Could you filter the records below and keep only the lines with the word "понимание"?

[Modification records]
+ + + + + + +
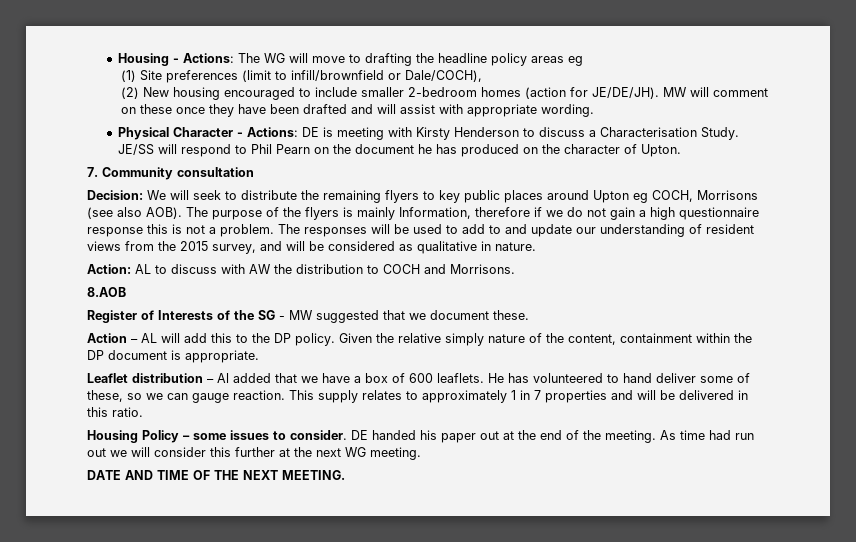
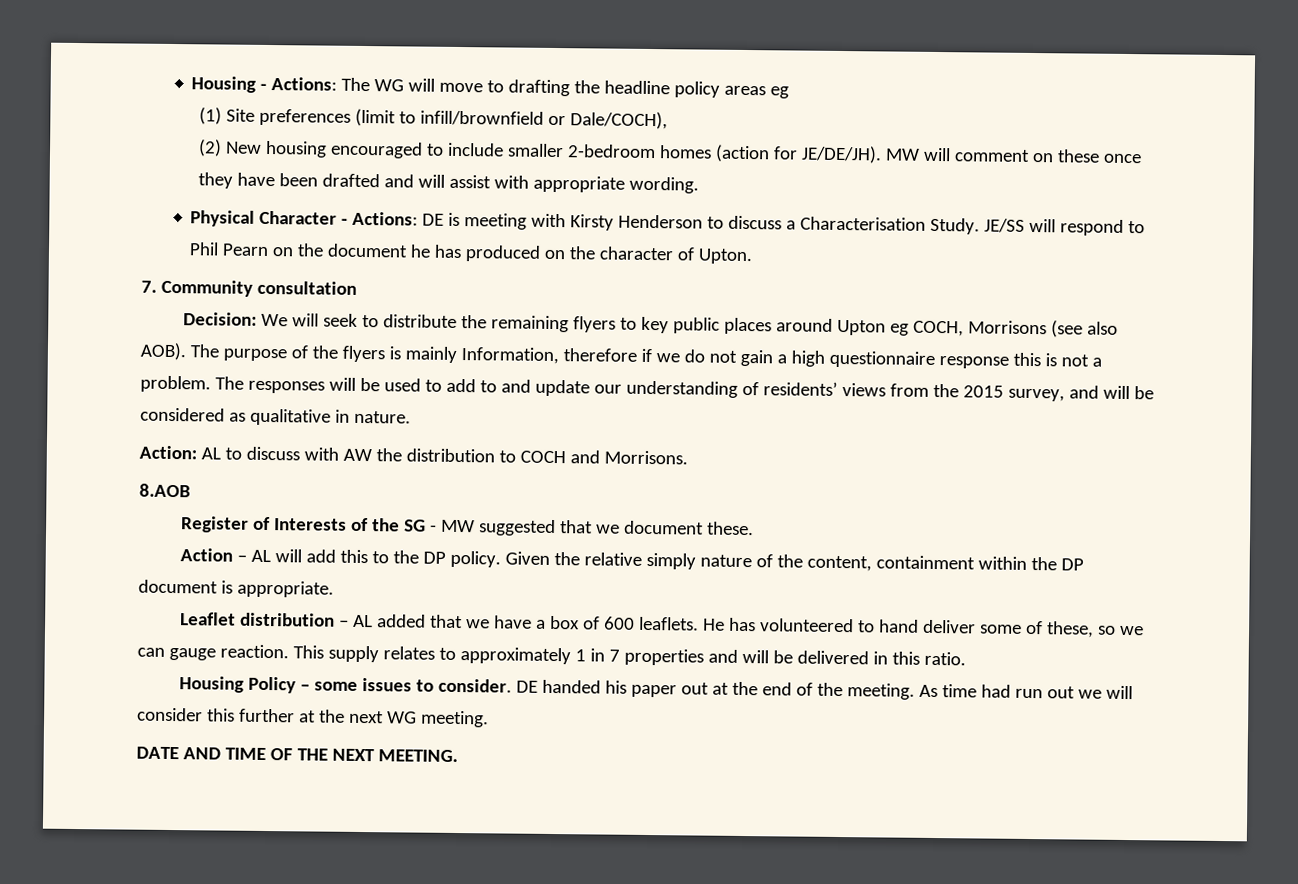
- The responses will be used to add to and update our understanding of resident views from the 2015 survey, and will be considered as qualitative in nature.
+ The responses will be used to add to and update our understanding of residents’ views from the 2015 survey, and will be considered as qualitative in nature.
- Leaflet distribution – Al added that we have a box of 600 leaflets.
+ Leaflet distribution – AL added that we have a box of 600 leaflets.

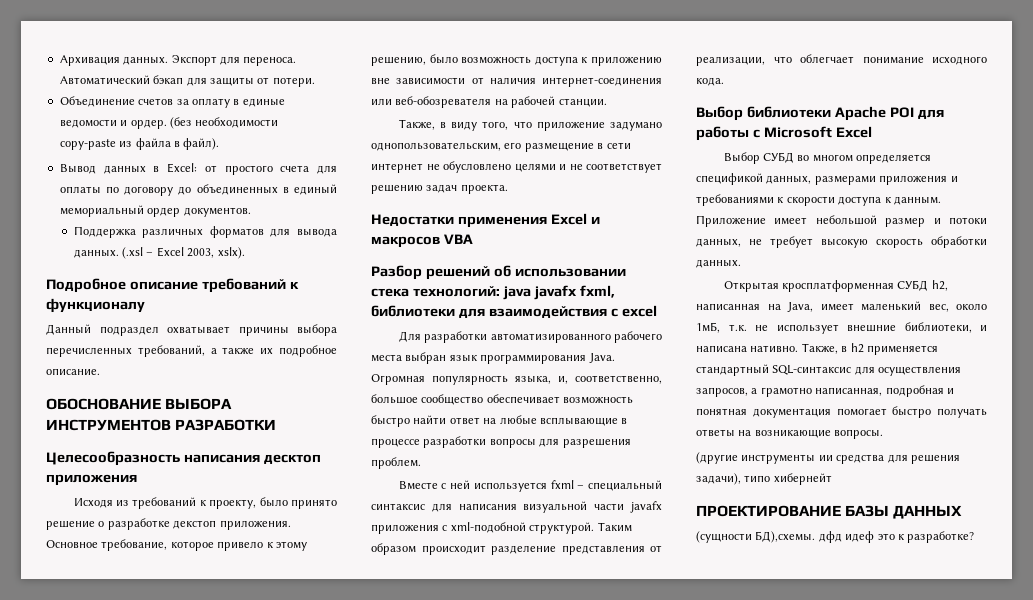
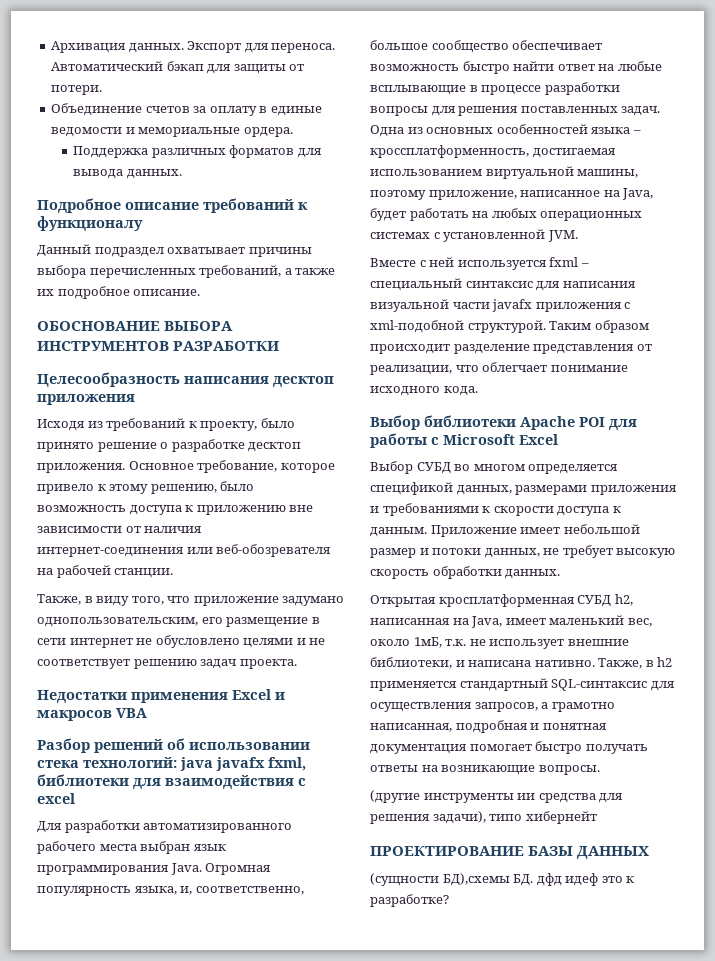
- Объединение счетов за оплату в единые ведомости и ордер. (без необходимости copy-paste из файла в файл).
- Вывод данных в Excel: от простого счета для оплаты по договору до объединенных в единый мемориальный ордер документов.
+ Объединение счетов за оплату в единые ведомости и мемориальные ордера.
- (.xsl – Excel 2003, xslx).
- Исходя из требований к проекту, было принято решение о разработке декстоп приложения.
+ Исходя из требований к проекту, было принято решение о разработке десктоп приложения.
- Огромная популярность языка, и, соответственно, большое сообщество обеспечивает возможность быстро найти ответ на любые всплывающие в процессе разработки вопросы для разрешения проблем.
+ Огромная популярность языка, и, соответственно, большое сообщество обеспечивает возможность быстро найти ответ на любые всплывающие в процессе разработки вопросы для решения поставленных задач. Одна из основных особенностей языка – кроссплатформенность, достигаемая использованием виртуальной машины, поэтому приложение, написанное на Java, будет работать на любых операционных системах с установленной JVM.
- (сущности БД),схемы. дфд идеф это к разработке?
+ (сущности БД),схемы БД. дфд идеф это к разработке?

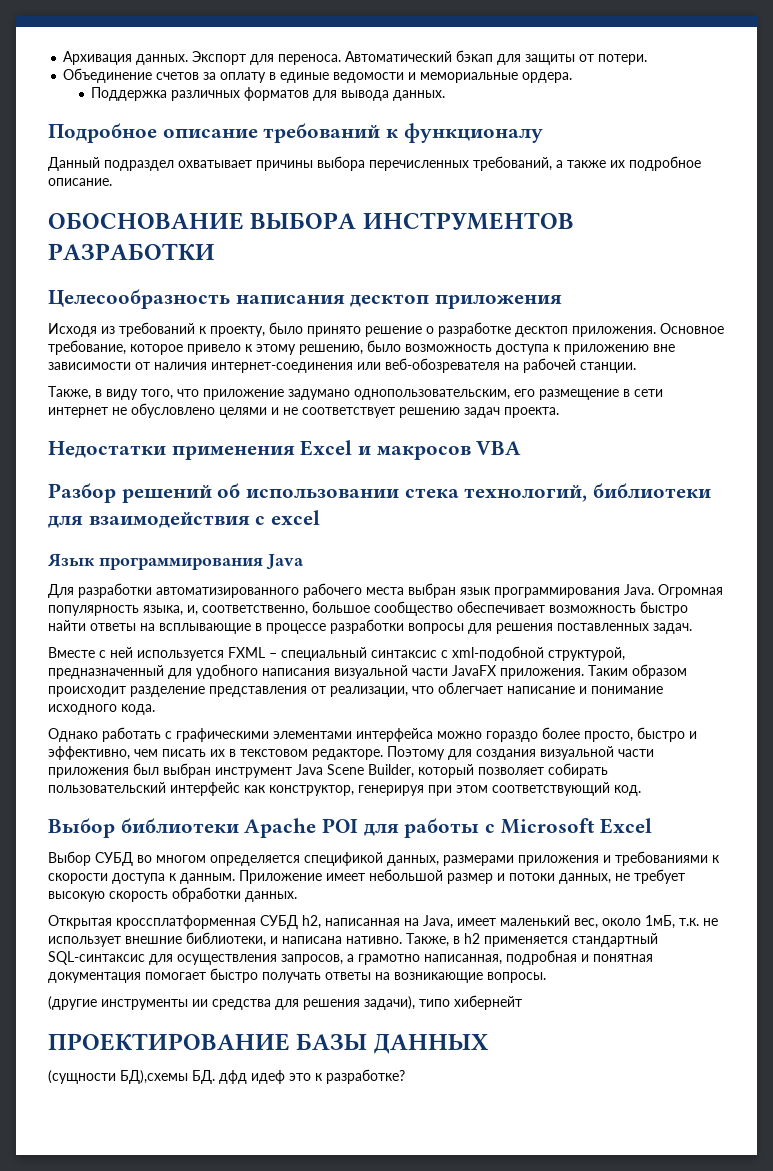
- Разбор решений об использовании стека технологий: java javafx fxml, библиотеки для взаимодействия с excel
+ Разбор решений об использовании стека технологий, библиотеки для взаимодействия с excel
+ Язык программирования Java
- Огромная популярность языка, и, соответственно, большое сообщество обеспечивает возможность быстро найти ответ на любые всплывающие в процессе разработки вопросы для решения поставленных задач. Одна из основных особенностей языка – кроссплатформенность, достигаемая использованием виртуальной машины, поэтому приложение, написанное на Java, будет работать на любых операционных системах с установленной JVM.
+ Огромная популярность языка, и, соответственно, большое сообщество обеспечивает возможность быстро найти ответы на всплывающие в процессе разработки вопросы для решения поставленных задач.
- Вместе с ней используется fxml – специальный синтаксис для написания визуальной части javafx приложения с xml-подобной структурой.
+ Вместе с ней используется FXML – специальный синтаксис с xml-подобной структурой, предназначенный для удобного написания визуальной части JavaFX приложения.
- Таким образом происходит разделение представления от реализации, что облегчает понимание исходного кода.
+ Таким образом происходит разделение представления от реализации, что облегчает написание и понимание исходного кода.
+ Однако работать с графическими элементами интерфейса можно гораздо более просто, быстро и эффективно, чем писать их в текстовом редакторе. Поэтому для создания визуальной части приложения был выбран инструмент Java Scene Builder, который позволяет собирать пользовательский интерфейс как конструктор, генерируя при этом соответствующий код.
- Открытая кросплатформенная СУБД h2, написанная на Java, имеет маленький вес, около 1мБ, т.к. не использует внешние библиотеки, и написана нативно.
+ Открытая кроссплатформенная СУБД h2, написанная на Java, имеет маленький вес, около 1мБ, т.к. не использует внешние библиотеки, и написана нативно.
+ + + + + + +
● Your solution
- Таким образом происходит разделение представления от реализации, что облегчает понимание исходного кода.
+ Таким образом происходит разделение представления от реализации, что облегчает написание и понимание исходного кода.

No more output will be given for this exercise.